### What needs to be done
Exactly as written, retype the lines that run from the line holding "July 24, 2026" through the end of the records below. Do not include pictures.

### Input
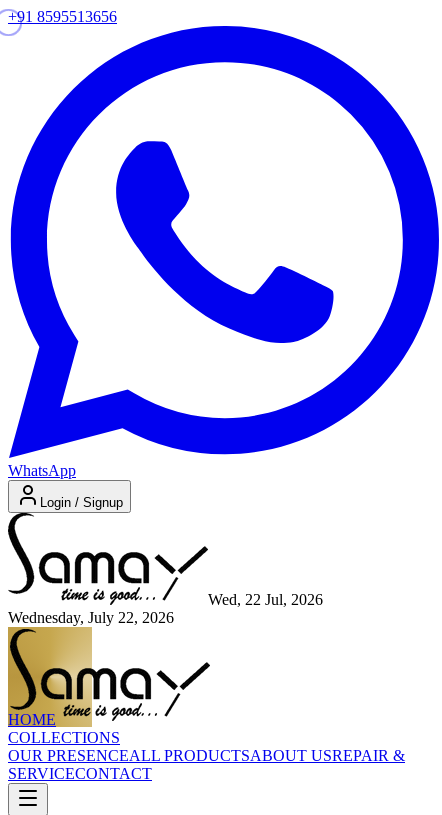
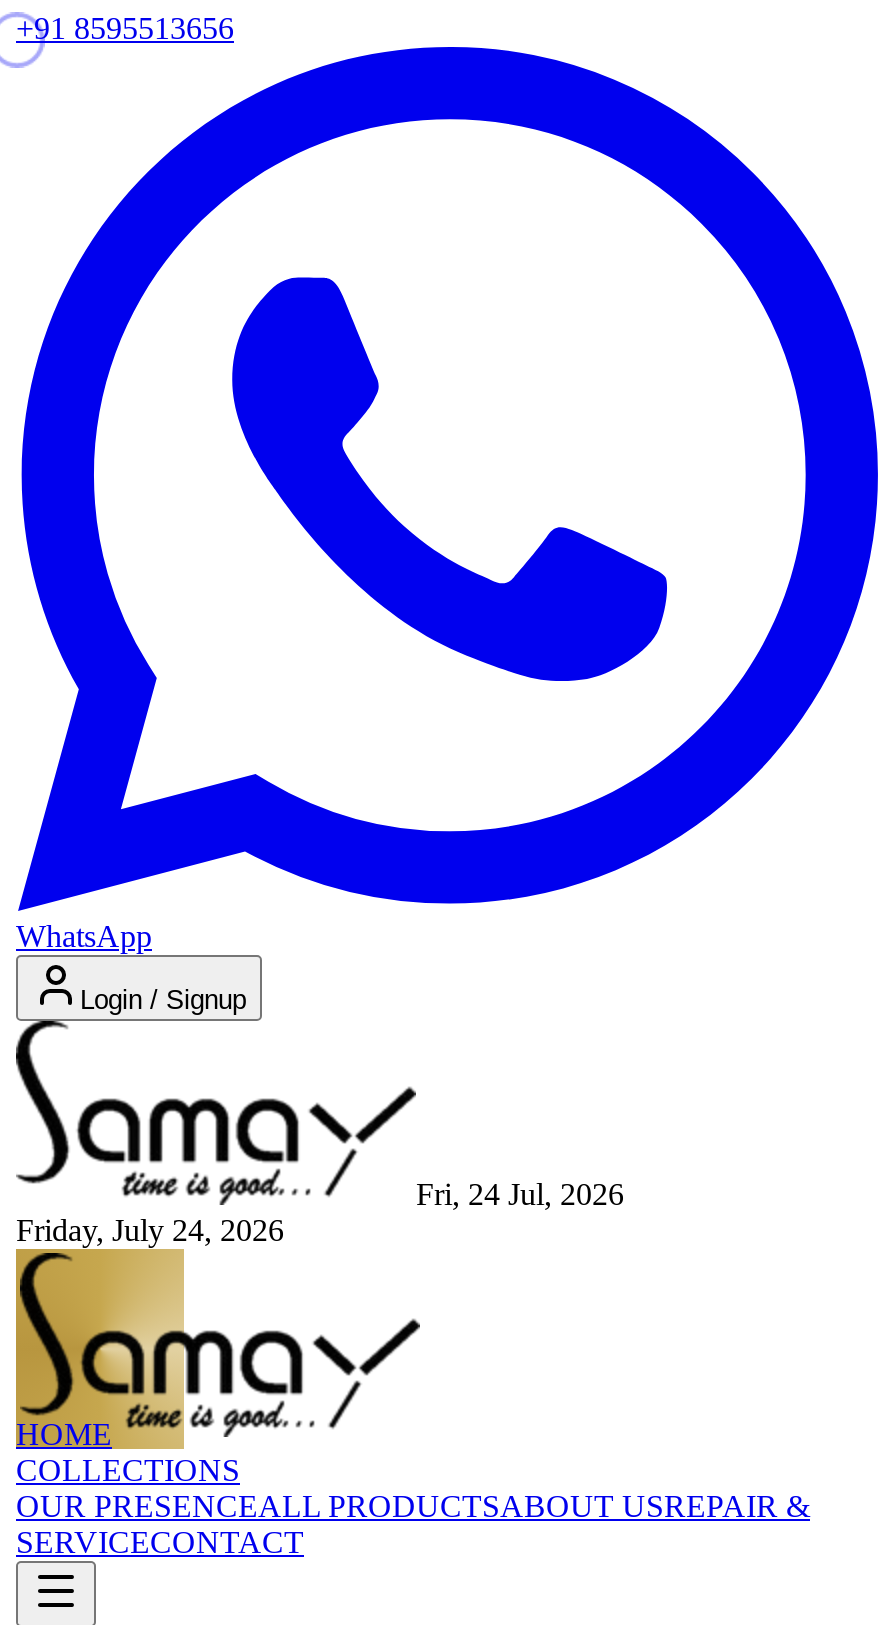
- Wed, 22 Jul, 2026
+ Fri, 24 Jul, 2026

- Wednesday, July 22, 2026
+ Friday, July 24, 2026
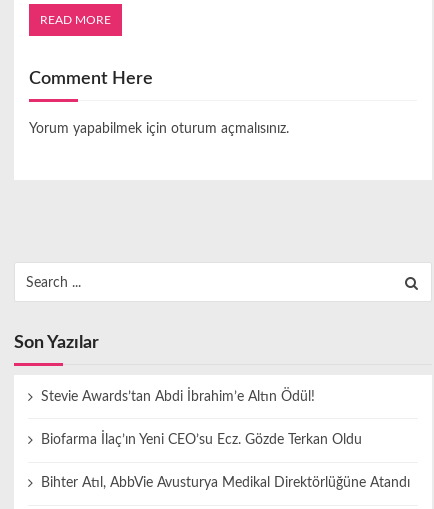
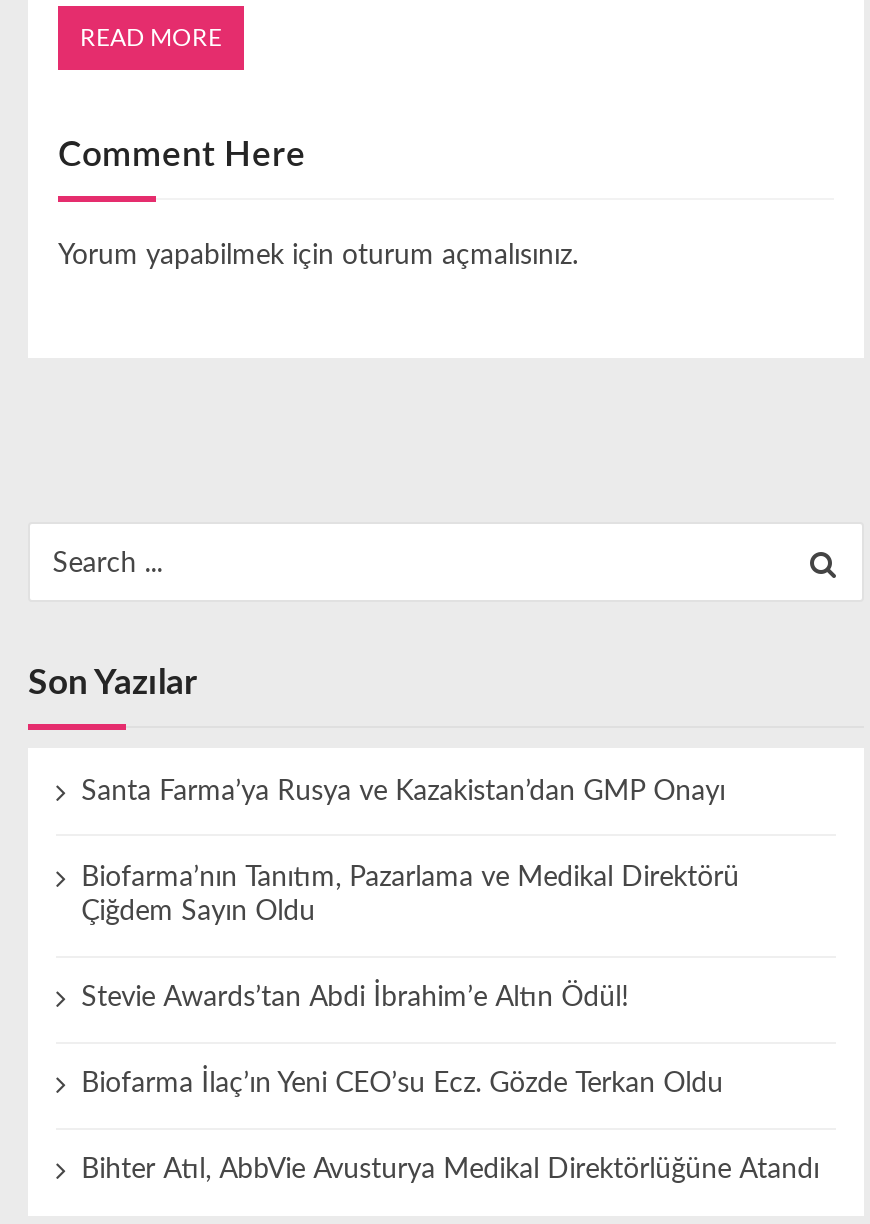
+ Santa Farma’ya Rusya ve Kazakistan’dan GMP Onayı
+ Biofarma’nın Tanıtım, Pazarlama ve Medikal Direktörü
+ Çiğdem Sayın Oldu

### Exercise output
+ Friday, July 24, 2026
+ Santa Farma’ya Rusya ve Kazakistan’dan GMP Onayı
+ Biofarma’nın Tanıtım, Pazarlama ve Medikal Direktörü
+ Çiğdem Sayın Oldu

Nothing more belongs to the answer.